Harald Schöpp: »Der Bedarf an einem Fahrerassistenz-Netzwerk ist unumstritten.«

Während der Infotainment-Bereich im Fahrzeug einer allmählichen Sättigung entgegen sieht, formieren sich bereits neue Themenfelder: die Verbindung des Fahrzeuges nach außen, die Integration von externen Geräten und Diensten über das Internet-Protokoll sowie die Fahrerassistenz. Die Vernetzung der Infotainment-Anwendungen ist standardisiert und etabliert. Es stellt sich daher die Frage, wie sich die kommenden Anwendungen in das bestehende Netz einfügen werden.

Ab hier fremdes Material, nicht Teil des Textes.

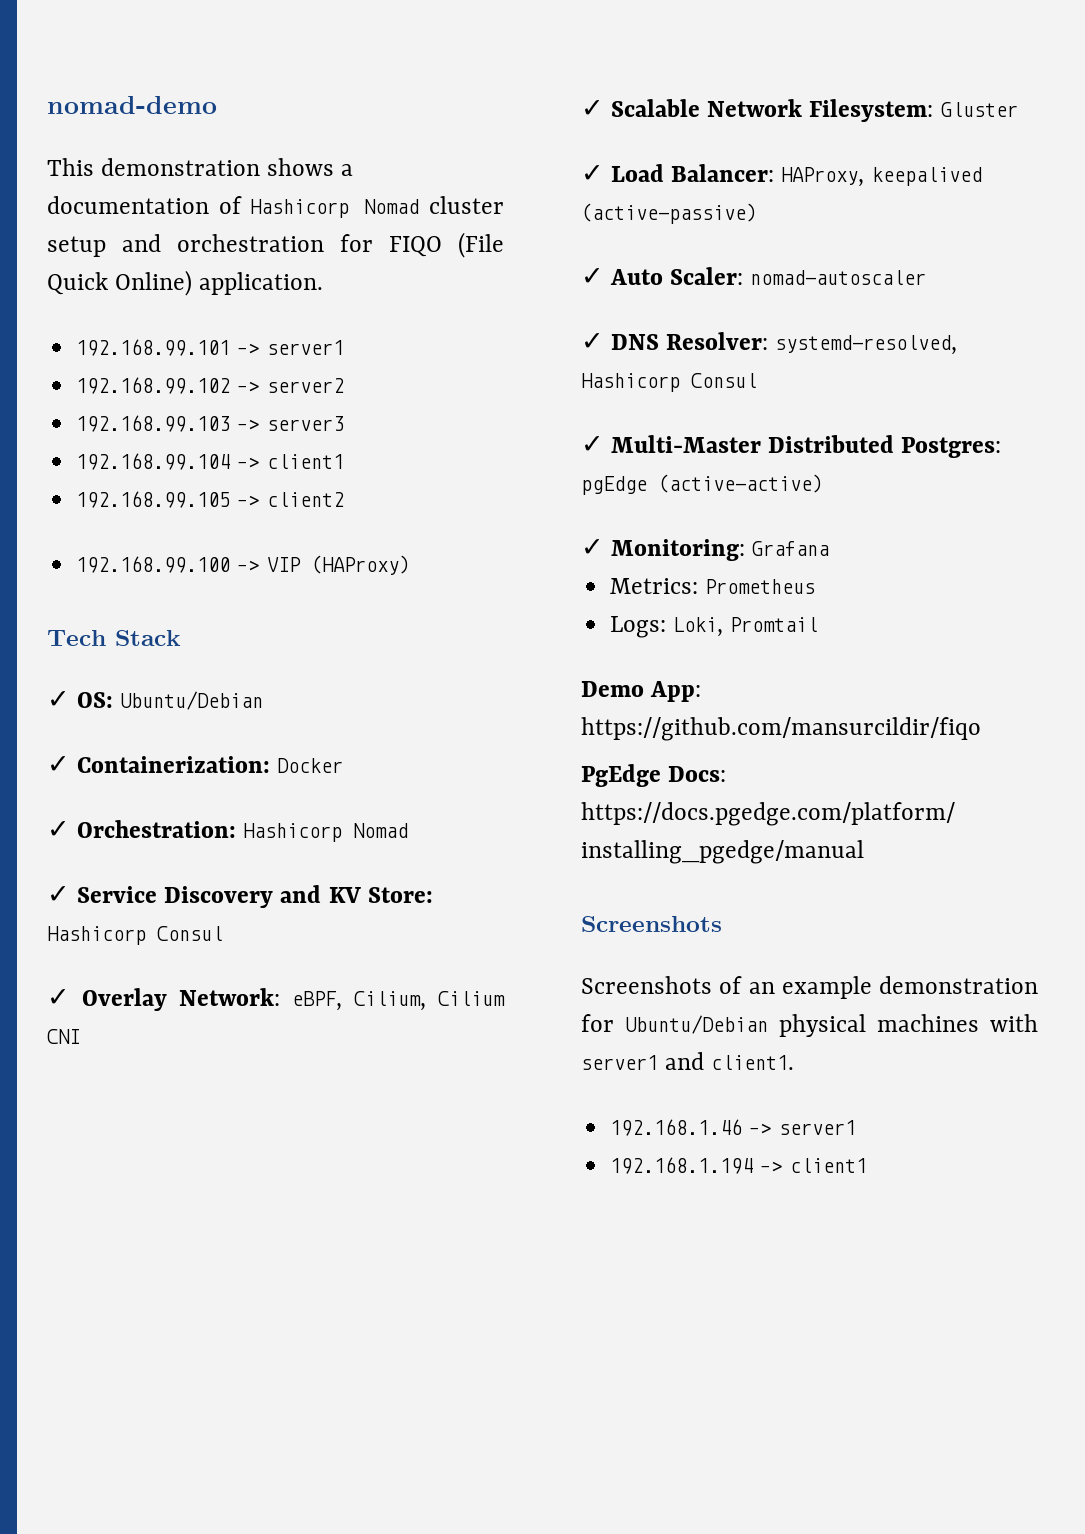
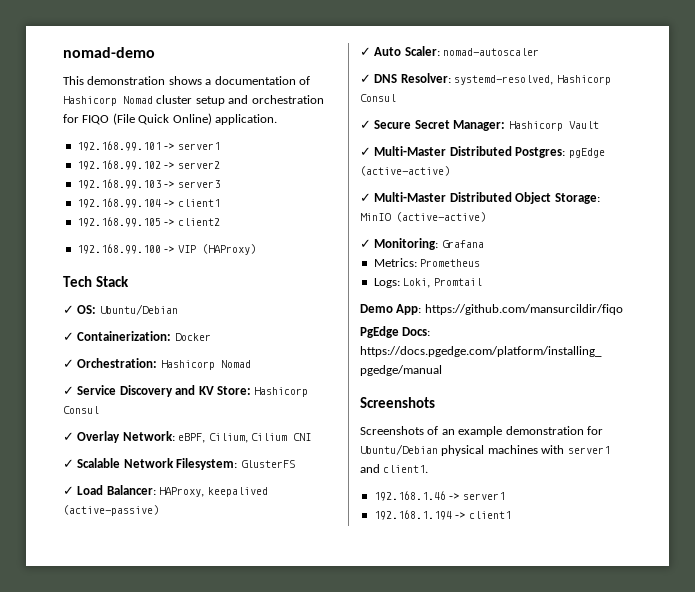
- ✓ Scalable Network Filesystem: Gluster
+ ✓ Scalable Network Filesystem: GlusterFS
+ ✓ Secure Secret Manager: Hashicorp Vault
+ ✓ Multi-Master Distributed Object Storage: MinIO (active-active)

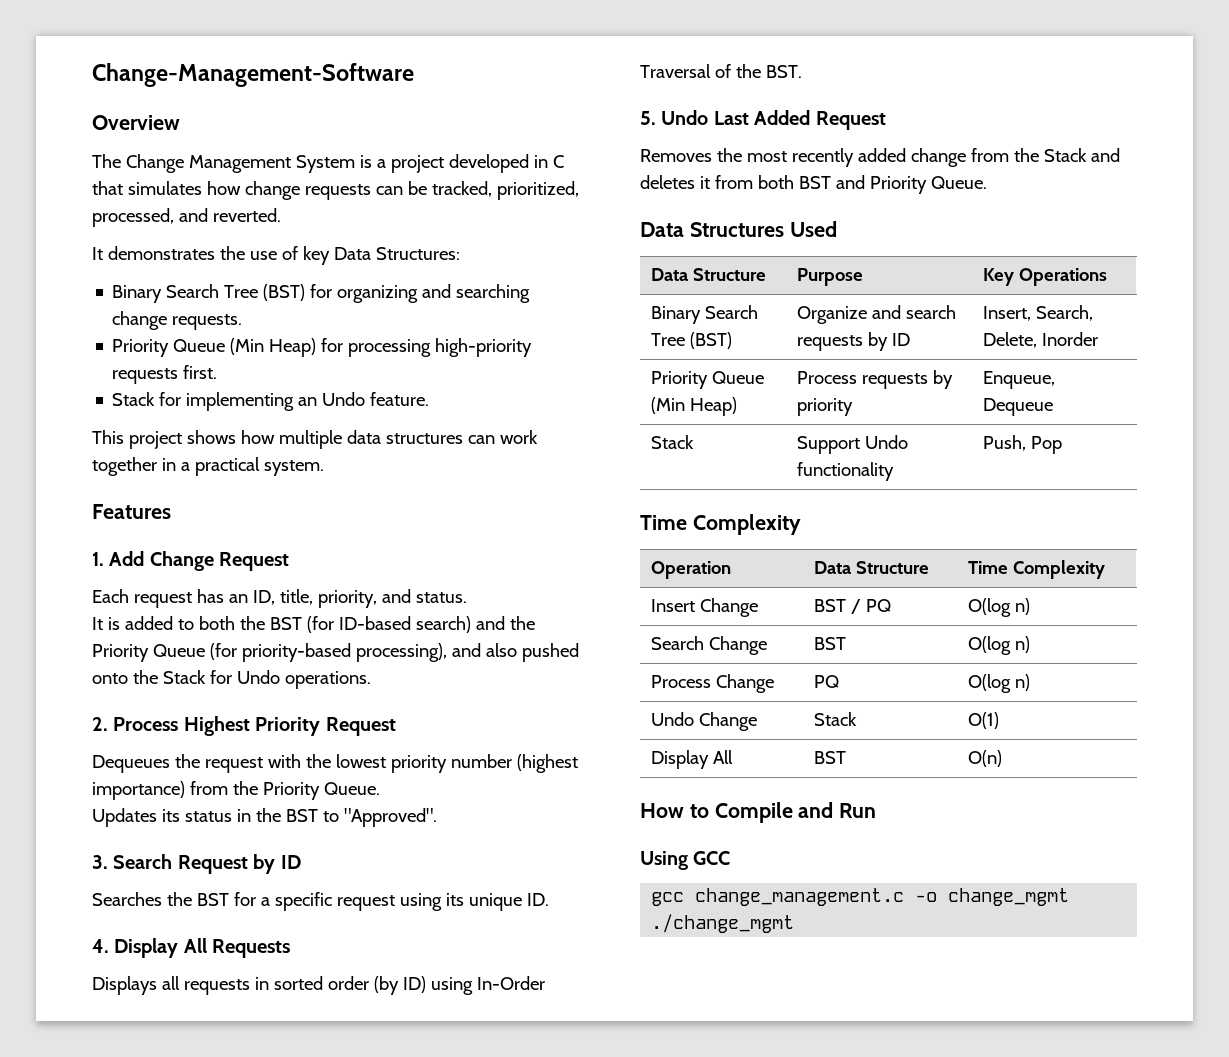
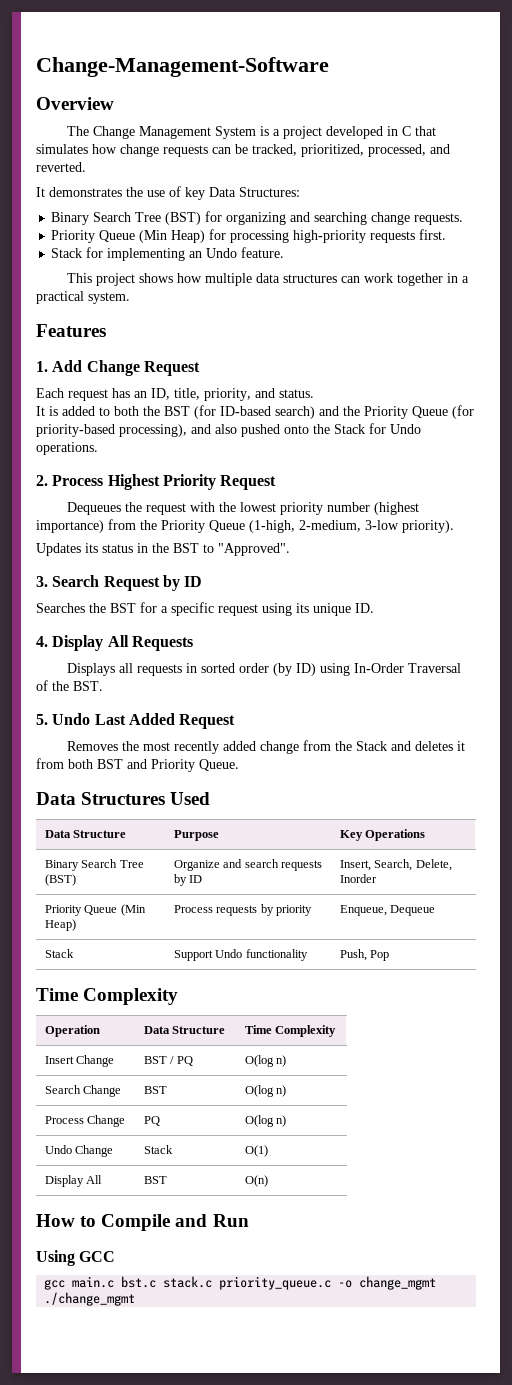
- Dequeues the request with the lowest priority number (highest importance) from the Priority Queue.
+ Dequeues the request with the lowest priority number (highest importance) from the Priority Queue (1-high, 2-medium, 3-low priority).
- gcc change_management.c -o change_mgmt
+ gcc main.c bst.c stack.c priority_queue.c -o change_mgmt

Beginnen wir mit einer kurzen Bestandsaufnahme. Die Zukunft der Infotainment-Vernetzung lässt sich in zwei Gruppen aufteilen: Die europäischen Premiummarken, die den Einsatz des Infotainment-Netzwerkes MOST seit den Anfängen vorangetrieben haben, und die Fahrzeughersteller, die den Massenmarkt bedienen und die Technologie erst später angenommen haben. Hersteller für den Massenmarkt bieten heute verstärkt vernetzte Anwendungen an, um mit der digitalen Welt Schritt zu halten. Für sie ist eine bewährte Technologie mit hohen Stückzahlen entscheidend, um neueste Leistung bei niedrigem Preis und kleinem Risiko zu bieten. Technologische Vorreiter sind dagegen die Hersteller im Premiumbereich. Im Kommen sind hier beispielsweise Verbindungen des Fahrzeugs nach außen wie etwa die LTE- oder Car-to-X-Kommunikation. Im Fokus stehen auch immer mehr IP-basierte Anwendungen, die extensiven Gebrauch vom MOST-Ethernet-Paketkanal machen. Die Anforderungen an die Bandbreiten werden von Anwendungen wie schnellen Software-Aktualisierungen der verschiedenen Steuergeräte, schnellem Medienzugriff auf an Bord befindliche Massenspeichergeräte (HDD/SSD), mobile, per USB angebundene Unterhaltungselektronikgeräte und über entweder per WLAN oder LTE verbundene Car-to-X-Applikationen angetrieben.

Das Internet-Protokoll

MOST ist mit einem IEEE802.x-Netzwerk vergleichbar. Neben der Übertragung von High-Definition-Audio und -Video in hoher Service-Qualität (QoS) bietet die neueste Version auch den einsatzbereiten Physical Layer für Ethernet-Protokolle im Auto. MOST stellt das passende Netzwerk-Rückgrat für eine breite Auswahl an IP-basierten Applikationen wie beispielsweise die Unterstützung von Apps an Connected Services und allgemeinen Internet-Zugriff bereit. Das Netzwerk unterstützt heutige Standards sowohl der Unterhaltungselektronik wie UPnP (Universal Plug&Play) und DLNA (Digital Living Network Alliance) als auch für Diagnose (DoIP). Die Flexibilität erlaubt unterschiedliche Topologien wie etwa Stern, Reihe und Baum auf diversen Physical Layern: optische Polymerfaser (POF), elektrische Coax-Kabel-basierte sowie geschirmte und ungeschirmte, verdrillte Kupferkabel (STP/UTP).